You tell me. No idea. I'd love to see how many the anons arrested though.


----------



## DotCommunist (Nov 5, 2012)

Build a bonfire, build a bonfire put the tories on the top! put the lib dems in the middle and burn the fucking lot. Look askance at the v masked people and prod them with prods.


----------



## Firky (Nov 5, 2012)

when will they realise that the mask thing is really shit?


----------



## butchersapron (Nov 5, 2012)

Put a mask on it.


----------



## albionism (Nov 5, 2012)

Is that Noel Fielding crying at the front?


----------



## DotCommunist (Nov 5, 2012)

Don't cry for me ecudorians, the truth is that I only used you. All through my rape charge and my V masks, I kept my distance. You kept awakeness.


----------



## stuff_it (Nov 5, 2012)

albionism said:


> Why?


Non-violent protest. You have heard of it?



butchersapron said:


> You tell me. No idea. I'd love to see how many the anons arrested though.

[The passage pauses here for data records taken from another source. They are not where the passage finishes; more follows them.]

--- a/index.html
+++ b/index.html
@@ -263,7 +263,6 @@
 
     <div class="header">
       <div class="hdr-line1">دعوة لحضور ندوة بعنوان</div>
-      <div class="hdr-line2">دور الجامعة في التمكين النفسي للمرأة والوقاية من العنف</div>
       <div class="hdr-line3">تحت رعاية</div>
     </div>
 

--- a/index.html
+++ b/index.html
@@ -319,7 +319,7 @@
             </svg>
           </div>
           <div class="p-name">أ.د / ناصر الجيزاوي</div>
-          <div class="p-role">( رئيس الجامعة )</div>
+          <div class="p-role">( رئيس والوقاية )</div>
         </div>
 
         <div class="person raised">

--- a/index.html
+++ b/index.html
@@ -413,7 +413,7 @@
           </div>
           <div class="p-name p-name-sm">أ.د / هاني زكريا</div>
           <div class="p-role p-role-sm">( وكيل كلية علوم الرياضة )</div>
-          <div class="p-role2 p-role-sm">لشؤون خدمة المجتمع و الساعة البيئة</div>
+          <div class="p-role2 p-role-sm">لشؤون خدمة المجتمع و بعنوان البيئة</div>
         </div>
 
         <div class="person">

But how many weren't arrested because for their actions?


----------



## IC3D (Nov 5, 2012)

They should've swung by the Ecuadorian embassy and picked Julian Assange up for the demo.


----------



## Firky (Nov 5, 2012)

stuff_it said:


> Non-violent protest.


 
From the internet nonetheless. Who would have thought!


----------



## albionism (Nov 5, 2012)

Non-violent protest? fair enough. Protect the police? Fuck that.


----------



## DotCommunist (Nov 5, 2012)

stuff_it said:


> *Non-violent protest.* You have heard of it?
> 
> 
> But how many weren't arrested because for their actions?


----------



## stuff_it (Nov 5, 2012)

DotCommunist said:


>


At the end of the day how many successful revolutions have occurred that have had no support from either the army or the police?

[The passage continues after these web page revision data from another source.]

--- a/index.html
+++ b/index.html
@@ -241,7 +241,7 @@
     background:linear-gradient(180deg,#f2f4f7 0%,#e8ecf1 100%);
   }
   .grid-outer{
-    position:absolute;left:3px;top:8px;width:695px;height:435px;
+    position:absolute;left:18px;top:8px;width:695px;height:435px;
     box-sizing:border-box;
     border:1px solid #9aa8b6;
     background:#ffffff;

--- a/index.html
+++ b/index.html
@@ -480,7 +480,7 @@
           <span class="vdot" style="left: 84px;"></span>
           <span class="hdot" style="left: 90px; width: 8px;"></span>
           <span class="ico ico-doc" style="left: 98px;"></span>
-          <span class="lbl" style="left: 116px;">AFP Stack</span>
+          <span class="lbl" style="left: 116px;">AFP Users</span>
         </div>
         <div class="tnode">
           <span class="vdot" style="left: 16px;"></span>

I know it sucking fucks, but the facts of the matter are that having at least a few of them 'on side' is not in fact the end of the world wrt final outcomes.


----------



## Treacle Toes (Nov 5, 2012)

albionism said:


> Non-violent protest? fair enough. Protect the police? Fuck that.


 
Not sure it went like that mate. I think it was more of 'this is supposed to be peaceful', not wanting anyone to get arrested.


----------



## albionism (Nov 5, 2012)

OK..From what i read, police attacked people, people fought back, police got 
protected after having attacked people? Could be wrong.


----------



## stuff_it (Nov 5, 2012)

Rutita1 said:


> Not sure it went like that mate. I think it was more of 'this is supposed to be peaceful', not wanting anyone to get arrested.


Stopping the feds nicking people = protecting the protesters...



albionism said:


> OK..From what i read, police attacked people, people fought back, police got
> protected after having attacked people? Could be wrong.


'Protected'? Or kettled?


----------



## albionism (Nov 5, 2012)

Just going by what i read earlier, that is all.


----------



## butchersapron (Nov 5, 2012)

stuff_it said:


> At the end of the day how many successful revolutions have occurred that have had no support from either the army or the police?
> 
> I know it sucking fucks, but the facts of the matter are that having at least a few of them 'on side' is not in fact the end of the world wrt final outcomes.


And how do they come over to 'our' side? Not by this wank but by mass pressure on the states and bosses drawing in family members - not by wanky hey the police aren't all bad type stuff.


----------



## Treacle Toes (Nov 5, 2012)

albionism said:


> OK..From what i read, police attacked people, people fought back, police got
> protected after having attacked people? Could be wrong.


 
Probably embellished. I know the police were 'pushing' forward away from the gates at one point.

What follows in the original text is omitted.